Search the records for lines with the word "cbitem" and copy each match.

::: Raw data

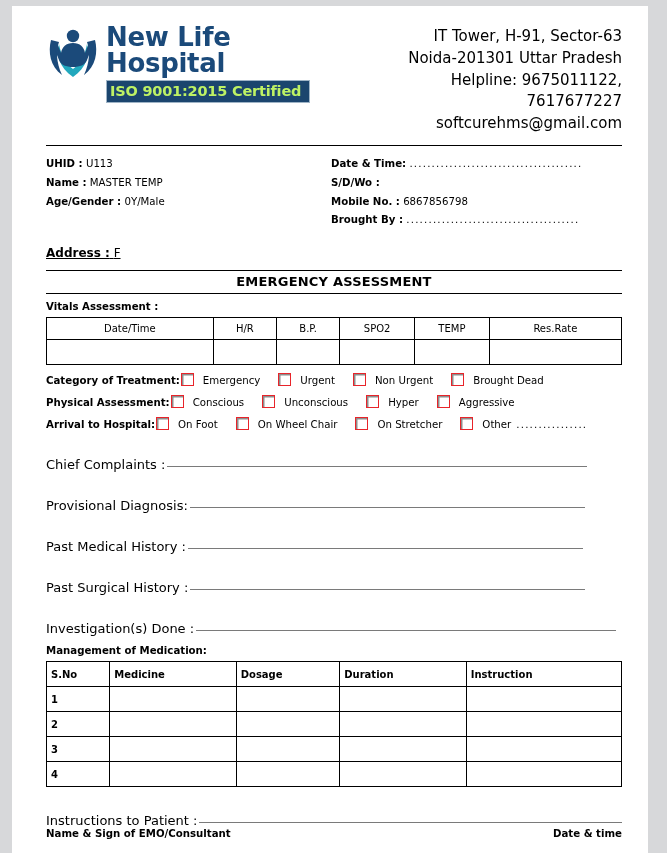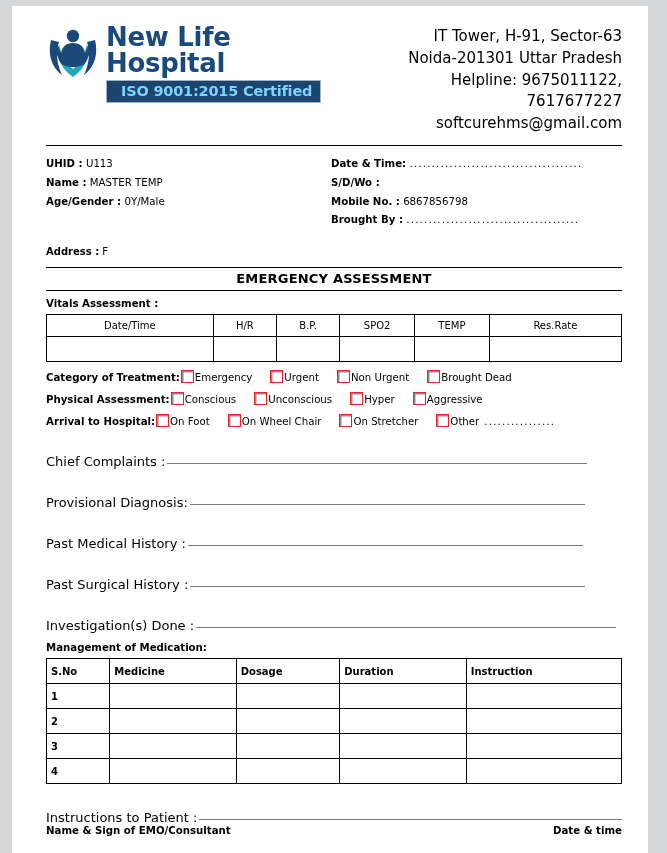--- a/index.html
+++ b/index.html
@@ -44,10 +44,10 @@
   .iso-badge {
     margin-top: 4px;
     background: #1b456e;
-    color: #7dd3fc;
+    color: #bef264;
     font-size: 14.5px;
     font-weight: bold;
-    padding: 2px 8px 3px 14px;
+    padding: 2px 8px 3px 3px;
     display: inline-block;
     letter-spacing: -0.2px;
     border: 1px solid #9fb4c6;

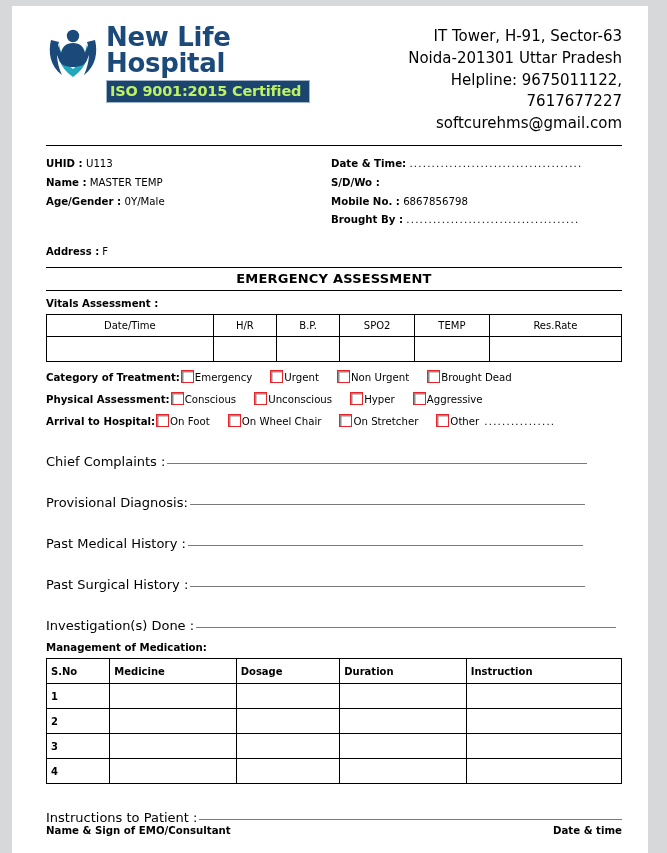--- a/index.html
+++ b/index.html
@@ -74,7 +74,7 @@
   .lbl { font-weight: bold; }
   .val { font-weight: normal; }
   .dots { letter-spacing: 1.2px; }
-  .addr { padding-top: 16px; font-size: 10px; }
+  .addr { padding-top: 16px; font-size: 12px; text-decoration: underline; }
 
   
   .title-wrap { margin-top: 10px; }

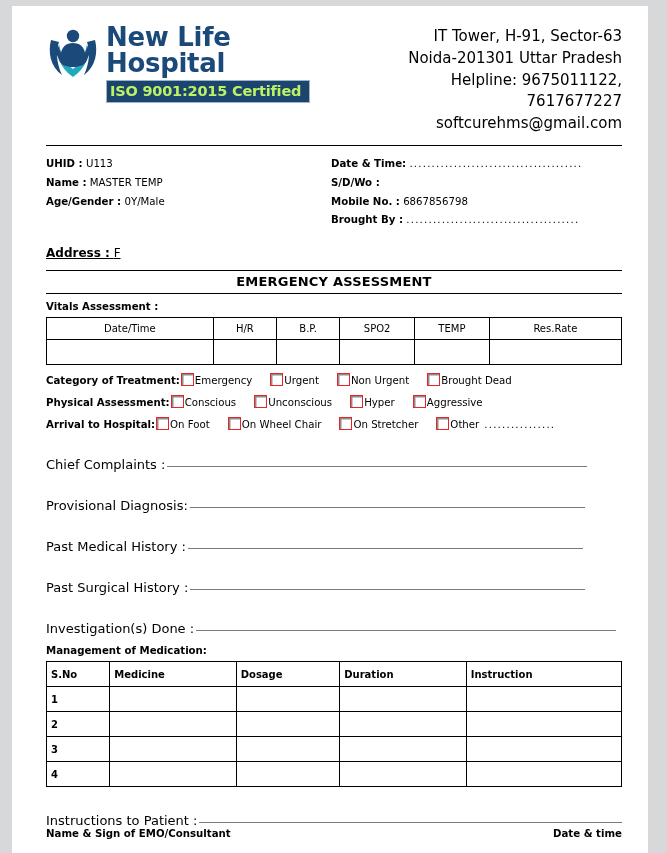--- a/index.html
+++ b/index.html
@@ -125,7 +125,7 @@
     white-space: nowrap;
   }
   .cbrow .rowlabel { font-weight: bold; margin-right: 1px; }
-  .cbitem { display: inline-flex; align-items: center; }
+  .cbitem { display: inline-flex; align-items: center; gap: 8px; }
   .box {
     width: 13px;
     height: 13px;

::::::

Reply ->
-  .cbitem { display: inline-flex; align-items: center; }
+  .cbitem { display: inline-flex; align-items: center; gap: 8px; }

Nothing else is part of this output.